Re: haproxy-systemd-wrapper exit code problem

2016-11-03 Thread Willy Tarreau
Hi Gabriele,

I assigned some time on this issue and fixed it. The wrapper's code was
simply wrong as the wait()'s status must not be passed directly to exit() 
otherwise it truncates it. It's now OK, I've just merged the attached patch
that I'll backport to 1.6 and 1.5.

Thanks for reporting this bug,
Willy
>From f7659cb10cb0420c7ca06fad1067207021d2a078 Mon Sep 17 00:00:00 2001
From: Willy Tarreau 
Date: Thu, 3 Nov 2016 20:31:40 +0100
Subject: BUG/MEDIUM: systemd-wrapper: return correct exit codes
X-Bogosity: Ham, tests=bogofilter, spamicity=0.00, version=1.2.4

Gabriele Cerami reported the the exit codes of the systemd-wrapper are
wrong. In short, it directly returns the output of the wait syscall's
status, which is a composite value made of error code an signal numbers.
In general it contains the signal number on the lower bits and the error
code on the higher bits, but exit() truncates it to the lowest 8 bits,
causing config validations to incorrectly report a success. Example :

  $ ./haproxy-systemd-wrapper -c -f /dev/null
  <7>haproxy-systemd-wrapper: executing /tmp/haproxy -c -f /dev/null -Ds
  Configuration file has no error but will not start (no listener) => exit(2).
  <5>haproxy-systemd-wrapper: exit, haproxy RC=512
  $ echo $?
  0

If the process is killed however, the signal number is directly reported
in the exit code.

Let's fix all this to ensure that the exit code matches what the shell does,
which means that codes 0..127 are for exit codes, codes 128..254 for signals,
and code 255 for unknown exit code.
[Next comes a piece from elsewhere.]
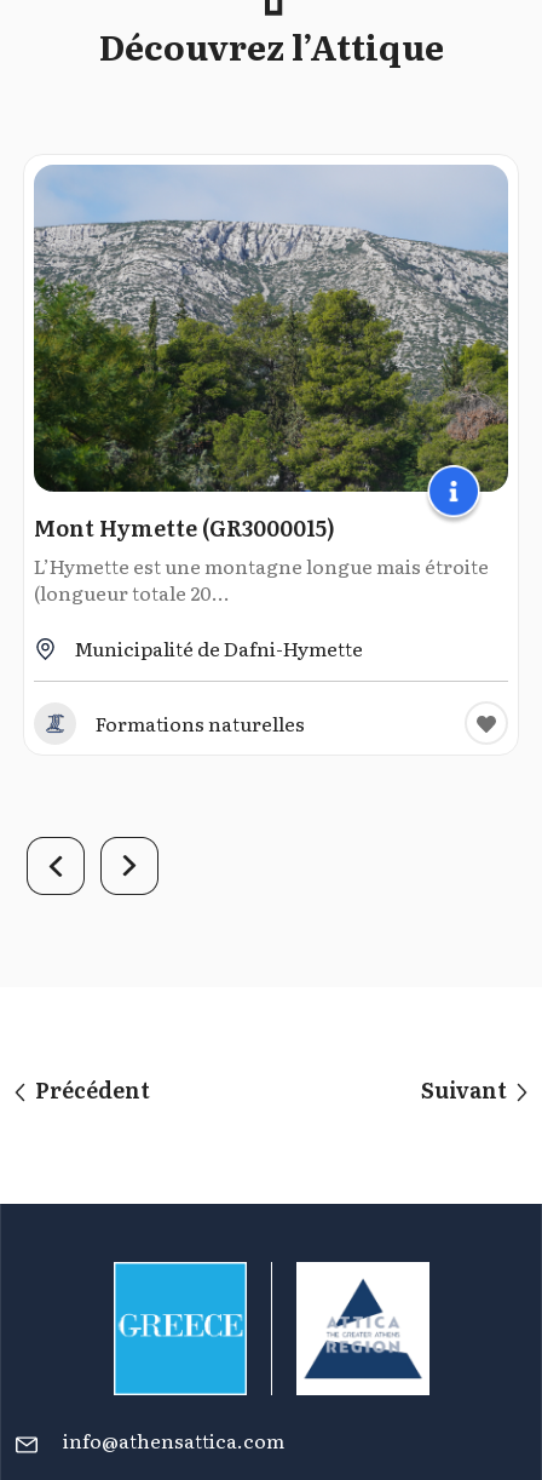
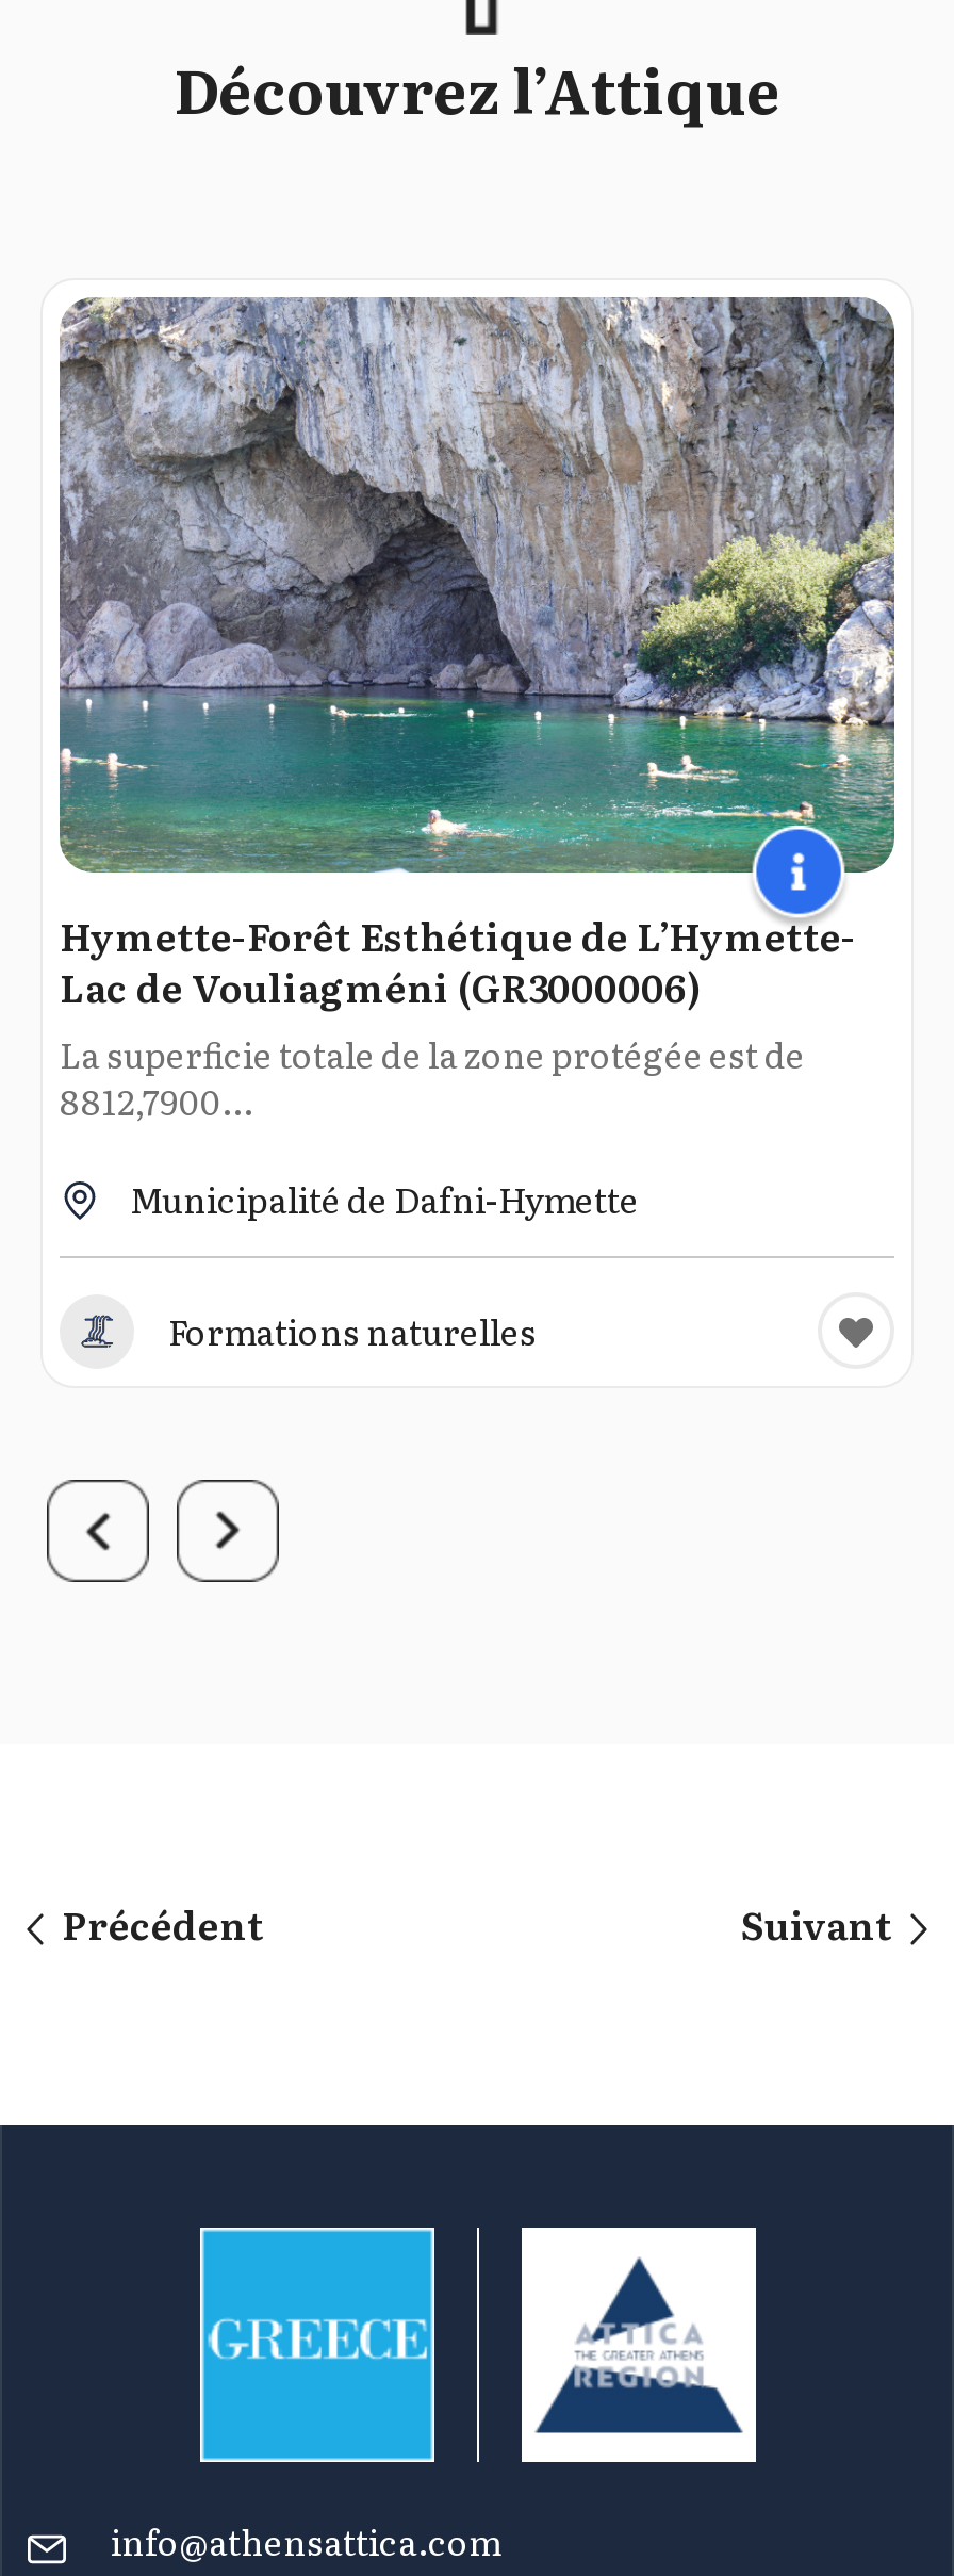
[33,165,508,607] [image] | Mont Hymette (GR3000015) | L’Hymette est une montagne longue mais étroite | (longueur totale 20... -> [57,297,897,1126] [image] | Hymette-Forêt Esthétique de L’Hymette- | Lac de Vouliagméni (GR3000006) | La superficie totale de la zone protégée est de | 8812,7900...
moved [74,634,363,738] -> [130,1173,639,1357]: Municipalité de Dafni-Hymette | Formations naturelles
Now the return code is correct :

  $ ./haproxy-systemd-wrapper -c -f /dev/null
  <7>haproxy-systemd-wrapper: executing /tmp/haproxy -c -f /dev/null -Ds
  Configuration file has no error but will not start (no listener) => exit(2).
  <5>haproxy-systemd-wrapper: exit, haproxy RC=2
  $ echo $?
  2

  $ ./haproxy-systemd-wrapper -f /tmp/cfg.conf
  <7>haproxy-systemd-wrapper: executing /tmp/haproxy -f /dev/null -Ds
  ^C
  <5>haproxy-systemd-wrapper: exit, haproxy RC=130
  $ echo $?
  130

This fix must be backported to 1.6 and 1.5.
---
 src/haproxy-systemd-wrapper.c | 10 ++
 1 file changed, 10 insertions(+)

diff --git a/src/haproxy-systemd-wrapper.c b/src/haproxy-systemd-wrapper.c
index b426f96..f6a9c85 100644
--- a/src/haproxy-systemd-wrapper.c
+++ b/src/haproxy-systemd-wrapper.c
@@ -295,6 +295,16 @@ int main(int argc, char **argv)
}
}
 
+   /* return either exit code or signal+128 */
+   if (WIFEXITED(status))
+   status = WEXITSTATUS(status);
+   else if (WIFSIGNALED(status))
+   status = 128 + WTERMSIG(status);
+   else if (WIFSTOPPED(status))
+   status = 128 + WSTOPSIG(status);
+   else
+   status = 255;
+
fprintf(stderr, SD_NOTICE "haproxy-systemd-wrapper: exit, haproxy 
RC=%d\n",
status);
return status;
-- 
1.7.12.1



Re: haproxy-systemd-wrapper exit code problem

2016-10-26 Thread Gabriele Cerami
On 26 Oct, Willy Tarreau wrote:
> to think of it. Are you sure your version doesn't contain certain patches
> affecting the error return path, maybe just some local debugging patches
> that were forgotten ?


I'm only seeing this applied before creating the package
https://git.centos.org/blob/rpms!haproxy.git/7463da74923be7492605bf742540ca6abe44d86e/SOURCES!haproxy-tcp-user-timeout.patch

I've not checked, but this kind of patches are usually only backports 
of already existing patches.


Thanks for the quick reply.



Re: haproxy-systemd-wrapper exit code problem

2016-10-26 Thread Willy Tarreau
On Wed, Oct 26, 2016 at 11:53:08AM +0200, Gabriele Cerami wrote:
> On 22 Oct, Willy Tarreau wrote:
> > Hi Gabriele,
> > 
> > On Tue, Oct 18, 2016 at 09:40:14PM +0200, Gabriele Cerami wrote:
> > > Hi,
> > > 
> > > We're having a problem with version 1.5.14 of haproxy, packaged for
> > > CentOS 7, but it seems even the code in master is affected.
> > > 
> > > In situations where bind is not possible (in our case, the address was
> > > already in use) tcp_connect_server returns with a status of 256
> > > (ERR_ALERT). This value is then passed down as exit code for
> > > haproxy-systemd-wrapper.
> > 
> > Huh ? First, tcp_connect_server() is not involved here, it's used to
> > connect to a server, so it never provides an exit code. And even if
> > instead you meant a bind issue instead, all error codes are limited
> > to 5 bits so the higher value you can have is 0x1F = 31 if all flags
> 
> Yeah, sorry about that hastily made root cause analysis.
> I'll stick to the facts.
> This is what we're seeing
> 
> http://paste.openstack.org/show/586174/

OK so it's the bind for the listener which fails, that makes more sense.
I'm amazed to see that some warnings and errors are reported as coming
from the wrapper while they're emitted by haproxy. Is it another funny
trick of systemd to make your troubleshooting more complicated ?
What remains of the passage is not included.